A Primavera

António Feliciano Castilho
António Feliciano Castilho.

«E quê? Algum de nós contra o que vive / ousaria vibrar da morte a foice? / O toiro sofredor, cuja fereza / para servir-nos se abateu ao jugo, / o toiro, o nosso amigo, o nosso escravo, / que sem ter parte alguma em nossos gostos / tomava parte nas fadigas nossas; / que armado pelas mãos da Natureza / podia, se quisesse, opor-se aos fracos, / que a paz, que a liberdade ousam roubar-lhe, / depois de longo, aviltador serviço / deve… (oh pejo! oh furor! oh sacrilégio!) /cair às mãos do bárbaro assassino, / para quem só viveu, por quem mil vezes / coberto de suor, cheio de espuma, / co’a fronte baixa, sem mugir ao menos, / queimado pelo sol, até sofria / duro férreo aguilhão, se fraquejava.

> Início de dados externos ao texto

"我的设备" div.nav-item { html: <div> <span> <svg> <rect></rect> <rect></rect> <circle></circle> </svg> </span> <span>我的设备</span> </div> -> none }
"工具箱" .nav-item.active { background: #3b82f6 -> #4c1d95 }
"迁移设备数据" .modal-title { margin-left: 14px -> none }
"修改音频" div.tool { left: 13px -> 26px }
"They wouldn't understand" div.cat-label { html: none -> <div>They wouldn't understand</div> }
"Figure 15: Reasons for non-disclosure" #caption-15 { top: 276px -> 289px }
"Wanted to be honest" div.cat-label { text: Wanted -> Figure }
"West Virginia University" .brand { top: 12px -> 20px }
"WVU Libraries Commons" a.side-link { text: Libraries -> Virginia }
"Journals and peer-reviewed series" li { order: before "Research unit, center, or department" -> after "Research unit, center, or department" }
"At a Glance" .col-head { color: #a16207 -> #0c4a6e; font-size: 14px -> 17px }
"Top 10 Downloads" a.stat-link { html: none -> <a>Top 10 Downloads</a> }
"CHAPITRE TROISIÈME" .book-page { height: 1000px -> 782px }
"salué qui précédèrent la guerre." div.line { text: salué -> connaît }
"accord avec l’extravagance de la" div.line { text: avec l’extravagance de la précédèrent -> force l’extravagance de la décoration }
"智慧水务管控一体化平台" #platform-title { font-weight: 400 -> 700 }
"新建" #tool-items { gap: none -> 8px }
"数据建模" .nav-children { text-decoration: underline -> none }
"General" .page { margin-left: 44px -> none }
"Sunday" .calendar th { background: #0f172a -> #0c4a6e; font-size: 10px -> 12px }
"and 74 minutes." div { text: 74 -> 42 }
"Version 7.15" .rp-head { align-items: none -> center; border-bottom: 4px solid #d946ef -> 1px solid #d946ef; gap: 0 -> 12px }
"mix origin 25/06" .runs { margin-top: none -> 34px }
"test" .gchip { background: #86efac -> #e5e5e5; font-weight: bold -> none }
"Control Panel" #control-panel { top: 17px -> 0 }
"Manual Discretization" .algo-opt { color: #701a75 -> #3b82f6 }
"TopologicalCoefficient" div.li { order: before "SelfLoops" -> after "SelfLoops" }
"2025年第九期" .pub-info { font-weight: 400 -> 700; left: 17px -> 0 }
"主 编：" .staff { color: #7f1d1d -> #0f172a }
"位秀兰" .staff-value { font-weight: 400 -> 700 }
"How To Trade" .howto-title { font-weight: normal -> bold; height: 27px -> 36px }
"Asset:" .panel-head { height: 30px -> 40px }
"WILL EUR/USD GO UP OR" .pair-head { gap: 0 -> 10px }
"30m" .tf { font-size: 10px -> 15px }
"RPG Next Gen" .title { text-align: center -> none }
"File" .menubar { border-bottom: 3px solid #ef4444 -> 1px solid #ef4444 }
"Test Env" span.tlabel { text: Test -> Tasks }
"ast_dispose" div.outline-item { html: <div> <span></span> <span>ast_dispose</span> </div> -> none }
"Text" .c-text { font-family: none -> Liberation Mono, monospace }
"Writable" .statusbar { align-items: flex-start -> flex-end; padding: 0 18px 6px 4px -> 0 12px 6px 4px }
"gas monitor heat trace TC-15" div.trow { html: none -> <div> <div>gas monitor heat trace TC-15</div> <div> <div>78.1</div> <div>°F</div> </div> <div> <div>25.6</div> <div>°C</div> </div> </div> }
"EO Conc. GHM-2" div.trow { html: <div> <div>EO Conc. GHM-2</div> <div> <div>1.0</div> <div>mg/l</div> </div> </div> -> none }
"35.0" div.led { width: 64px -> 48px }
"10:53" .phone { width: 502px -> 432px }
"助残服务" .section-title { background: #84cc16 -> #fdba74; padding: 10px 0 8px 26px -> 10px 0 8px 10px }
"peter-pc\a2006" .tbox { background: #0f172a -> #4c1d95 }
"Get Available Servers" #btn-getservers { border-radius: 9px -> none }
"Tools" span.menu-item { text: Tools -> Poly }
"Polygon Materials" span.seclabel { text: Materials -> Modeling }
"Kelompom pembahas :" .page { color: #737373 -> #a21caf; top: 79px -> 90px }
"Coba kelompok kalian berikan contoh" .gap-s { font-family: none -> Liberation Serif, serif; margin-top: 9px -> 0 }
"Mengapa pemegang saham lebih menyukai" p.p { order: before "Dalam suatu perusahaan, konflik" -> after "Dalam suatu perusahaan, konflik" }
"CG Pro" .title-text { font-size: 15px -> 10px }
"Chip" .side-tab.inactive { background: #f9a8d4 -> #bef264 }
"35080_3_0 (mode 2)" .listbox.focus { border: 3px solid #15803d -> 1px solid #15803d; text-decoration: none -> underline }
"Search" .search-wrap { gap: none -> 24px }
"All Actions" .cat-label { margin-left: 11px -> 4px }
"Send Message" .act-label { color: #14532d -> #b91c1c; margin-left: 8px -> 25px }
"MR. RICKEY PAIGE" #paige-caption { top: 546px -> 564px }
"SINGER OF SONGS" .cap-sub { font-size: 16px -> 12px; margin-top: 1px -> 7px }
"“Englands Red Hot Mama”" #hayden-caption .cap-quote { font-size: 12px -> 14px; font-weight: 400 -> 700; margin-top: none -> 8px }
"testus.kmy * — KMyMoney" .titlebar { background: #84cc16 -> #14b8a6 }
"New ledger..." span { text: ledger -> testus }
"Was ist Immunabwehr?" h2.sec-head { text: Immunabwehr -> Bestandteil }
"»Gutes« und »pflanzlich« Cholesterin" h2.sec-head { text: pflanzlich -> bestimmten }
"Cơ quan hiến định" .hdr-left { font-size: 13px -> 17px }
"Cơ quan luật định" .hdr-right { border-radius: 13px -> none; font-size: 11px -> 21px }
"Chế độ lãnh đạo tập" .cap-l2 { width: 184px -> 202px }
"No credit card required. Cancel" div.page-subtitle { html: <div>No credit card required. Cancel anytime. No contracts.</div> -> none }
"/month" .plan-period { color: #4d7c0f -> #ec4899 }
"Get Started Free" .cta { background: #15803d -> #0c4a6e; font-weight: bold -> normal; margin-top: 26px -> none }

Qual ousaria ensanguentar a destra / na mansa ovelha, da inocência imagem, / que incapaz de ofender, nunca rebelde / aos brados do pastor, seu próprio leite / entre seus filhos e ele repartia, / e até para cobri-lo as lãs lhe dava.

Lindos filhos do ar, ternos cantores, / que inocentes voais pelas florestas, / nos prazeres, no amor gastando a vida, / filhos do céu, modelos, que adoramos, / não temais habitar nos campos nossos. / […] se nos virdes passar… oh! por piedade / não fujais, prossegui vossas cantigas; / sois como nós da Natureza filhos; / a mãe comum vos deu a liberdade, / sustenta-vos, bem como nos sustenta; / sois fracos, tanto basta; e nós não somos / nem tiranos, nem pérfidos, nem baixos, / para abusar da força: é jus terrível. / Se para vos matar compete ao homem, / para o homem matar compete ao tigre. / Não: vivei entre nós, como entre amigos; / somos todos irmãos: arcos e setas, / redes e visco, passatempos torpes, / não usa quem adora a Natureza; / seriam entre nós nefandos crimes».

António Feliciano de Castilho, A Primavera, pp. 64-66. 1822.